Suja To Launch Kombucha At Costco This Month

Later this month, Suja will welcome a prominent new addition to its expanding family of organic health beverage products.

A year after debuting a line of apple cider vinegar-based drinks, the San Diego-based brand will unveil the first offering from its new four-SKU line of organic kombucha at Costco stores in three regions later this month. After launching at Costco with Ginger, a broader release in natural and conventional grocery channels will commence this fall.

Available in 15.2 oz. glass bottles in Ginger, Berry, Peach and Green varieties, Suja Organic Kombuchas are flavored with the company’s cold-pressed juices and contain 5 billion CFUs of vegan probiotics in each. They contain no added natural flavors or extracts.

In an interview with BevNET, Suja co-founder and CEO Jeff Church said that the idea to launch a kombucha line had been under discussion for several years, but that the company wasn’t sufficiently comfortable in its ability to provide a safe and reliable product until a confluence of events last November helped to kick the research and development process into high-gear.

Around the same time that probiotic beverage maker KeVita made headlines by funding an independent lab test of several kombuchas on the market that found both sugar and alcohol levels were being significantly underreported, Church received a call from Kevin Jones, a Southern California-based Costco buyer whom had periodically brought innovation ideas to Suja in the past. Jones proposed that Suja develop a kombucha product that Costco could support on a safety, reliability and quality level, and soon after Church’s team got to work.

“We felt like it was the right time to do a thorough analysis [of the category], so we analyzed the different methodologies of making kombuchas, what’s out there and what is not,” said Church. “We really decided eventually to do it because we felt like we could control the sugars and alcohol conversion and we could also bring our own fresh pressed juices to it.”

To ensure regulatory compliance and accurate labeling, Suja uses a proprietary filtration system that filters out remnants of the SCOBY, or the bacterial culture used to make kombucha, after production. In addition, Church said that the product will be sent to an independent third-party lab for alcohol and sugar content testing at the beginning, middle and end of the production run. Sugar levels will vary by SKU; the Ginger variety, for example, contains seven grams of sugar.

Incorporating another hot trend, each SKU will also contain a functional boost from a different adaptogenic herb: Ashwagandha (Ginger), moringa (Green), schizandra (Berry) and reishi mushroom (peach).

“Everything we try to do is reducing the level of sugar that’s in the product and also adding functionality, because that’s what consumers and retailers are telling us they want,” said Church.

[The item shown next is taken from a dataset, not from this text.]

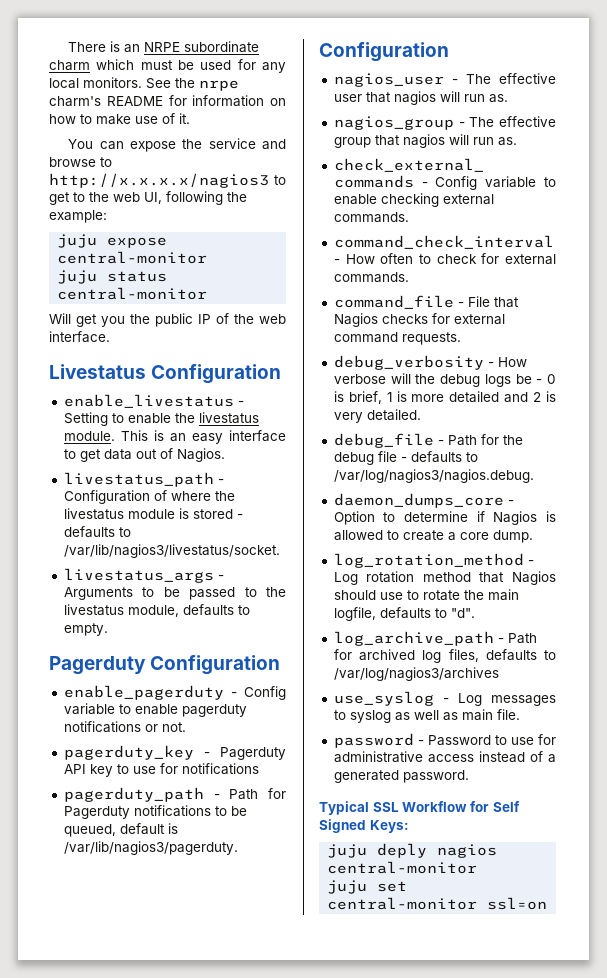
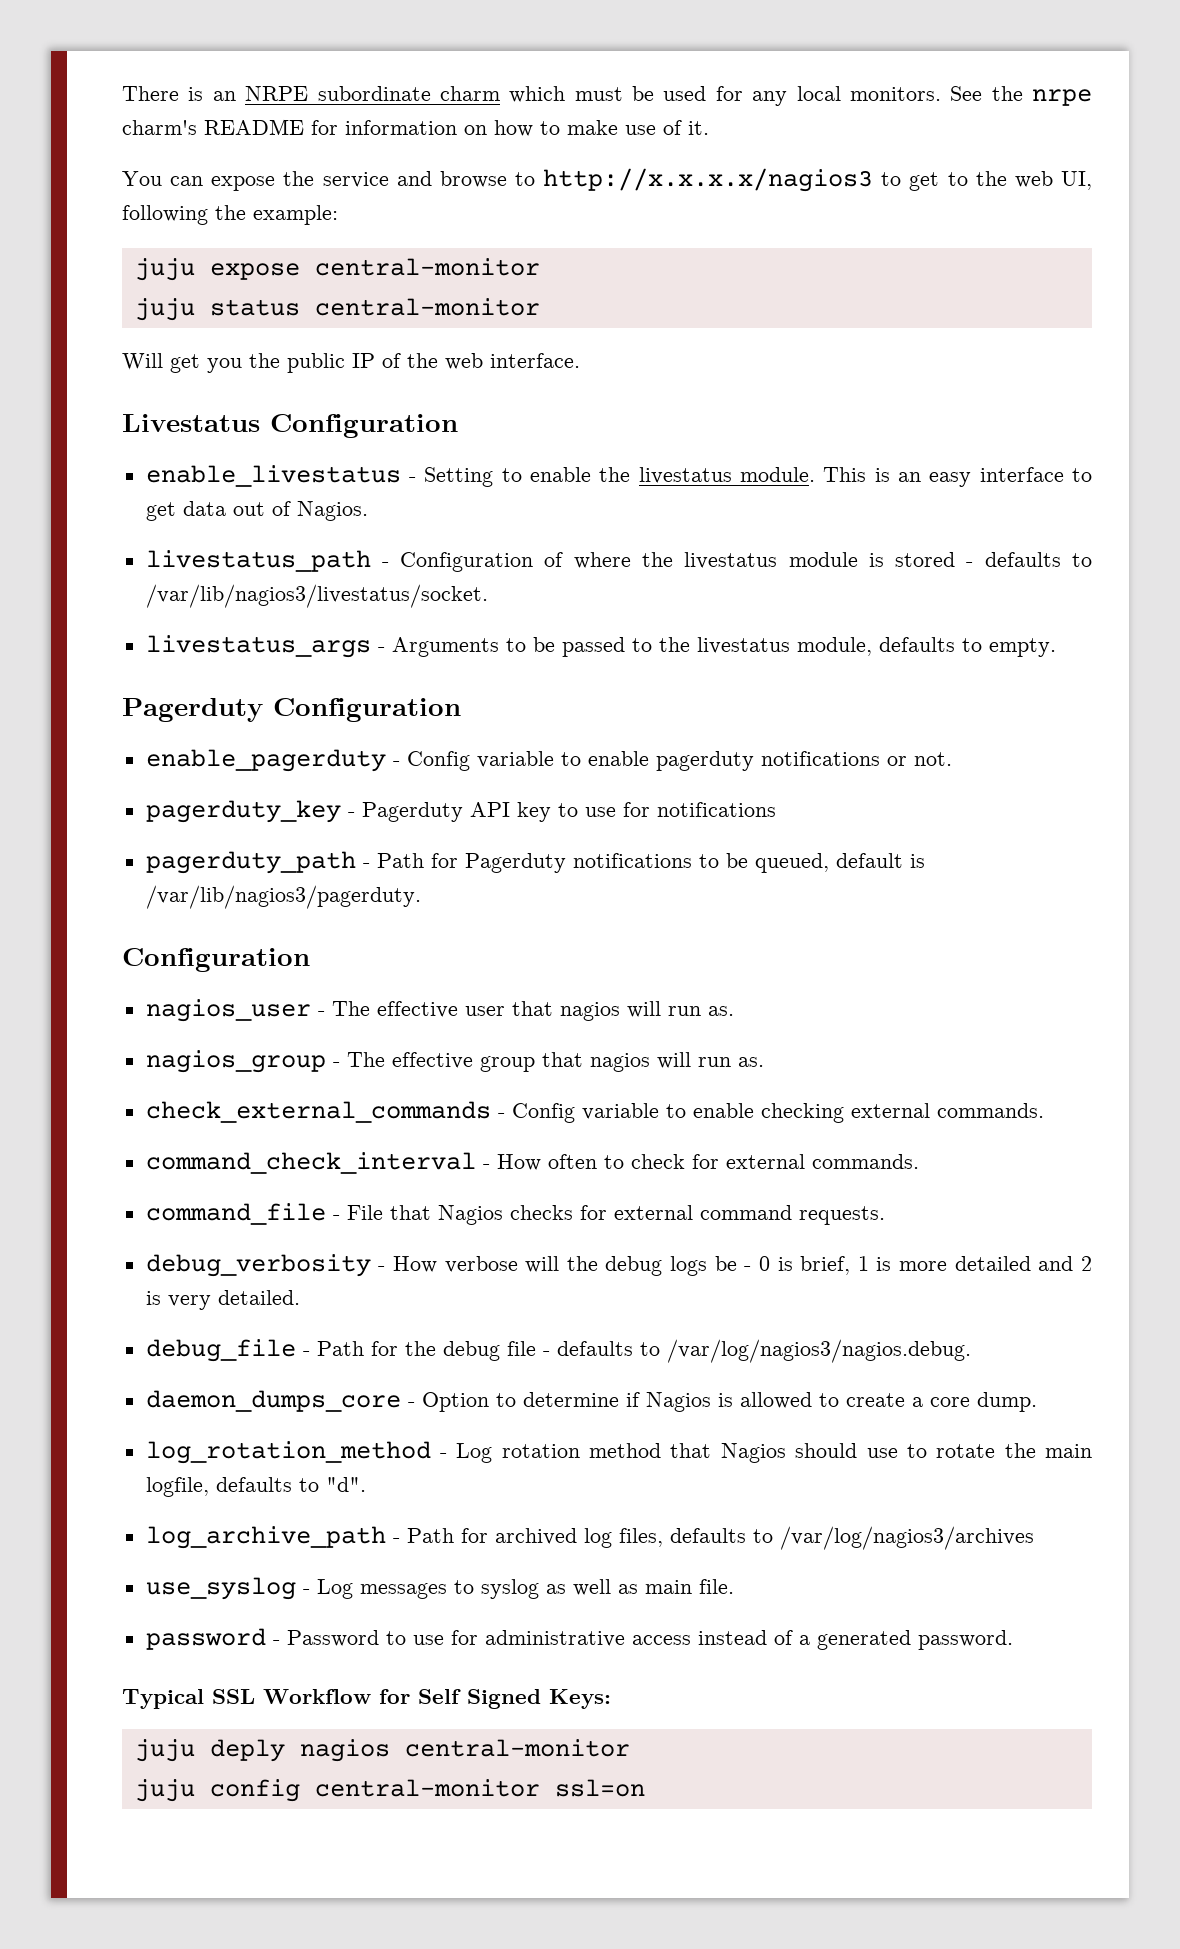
- juju set central-monitor ssl=on
+ juju config central-monitor ssl=on

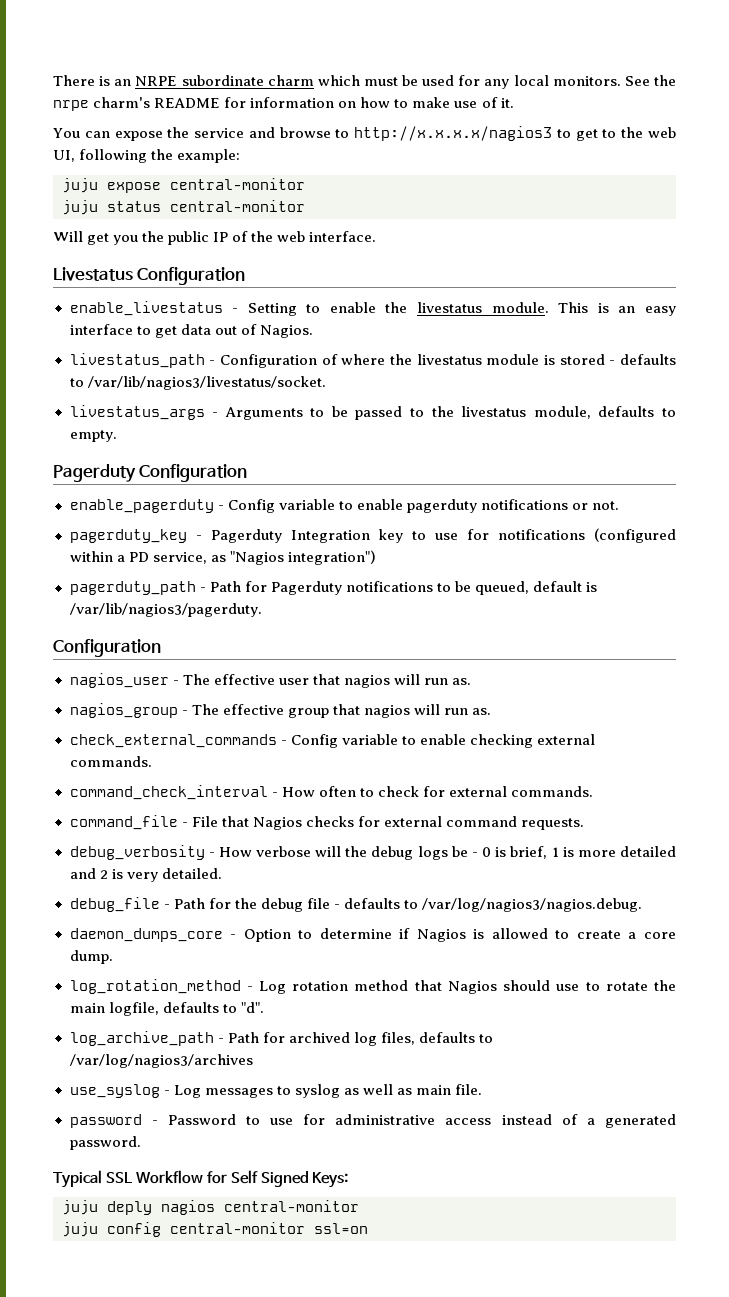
- pagerduty_key - Pagerduty API key to use for notifications
+ pagerduty_key - Pagerduty Integration key to use for notifications (configured within a PD service, as "Nagios integration")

Having nailed down the formulation and shared the positive results with Jones and Costco, Suja spent the last six months preparing the new kombucha line for launch. The Ginger variety will be available at Costco locations in the Midwest, Texas and San Diego beginning this month, with further retail expansion, including going national at Target stores, with the complete line set to follow in October.

Upon the product’s launch, Suja, which received a minority investment from The Coca-Cola Company in 2015 and is housed under the company’s Minute Maid division, will join Health-Ade as the second Coke-affiliated kombucha maker. Despite the prospect of competition, Church was confident that both brands are differentiated enough to succeed on their own.

“I think it’s comparing apples and oranges a little bit,” he said. He praised Health-Ade’s flavor profiles and the company’s staff, while noting that Coke did not have any oversight or direct influence over the formulation process. “I think we’ve designed our flavor profiles by taking what we thought were the best kombucha brands — like Health-Ade and GT’s — taking that as our base and then thinking how can we Suja-ize it and do it in a way that’s somewhat unique to us?”

Suja’s kombucha line, which will join probiotic waters, cold-pressed juices and drinking vinegars in its category portfolio, is yet another step in the company’s evolution as a holistic health beverage brand platform.

“Part of what we’ve looked at is building Suja into more of a master brand that isn’t just about juices, it’s more of a total health and wellness beverage company known for clean labels, authenticity, integrity and the idea that what’s on the label is in the product, as opposed to some other brands,” he said. “What kombucha offers is access to the consumer who wants that carbonation as well as that kombucha taste and probiotics,” he added, noting the launch represents Suja’s first foray into carbonated drinks but doesn’t preclude the introduction of a sparkling probiotic beverage or any other bubbly drinks in the future.

As part of Coke’s investment in Suja, the soda giant retains an option to fully acquire the company should it hit certain sales and revenue targets after a three-year period ending in 2018. Yet Church played down the notion that the kombucha launch was designed to add another revenue stream with an eye on next year’s potential acquisition.

“We’ve got to be heads down and business-as-usual,” he said. “We’ve been building value in the company since even before Coke was involved. The rest will handle itself, hopefully.”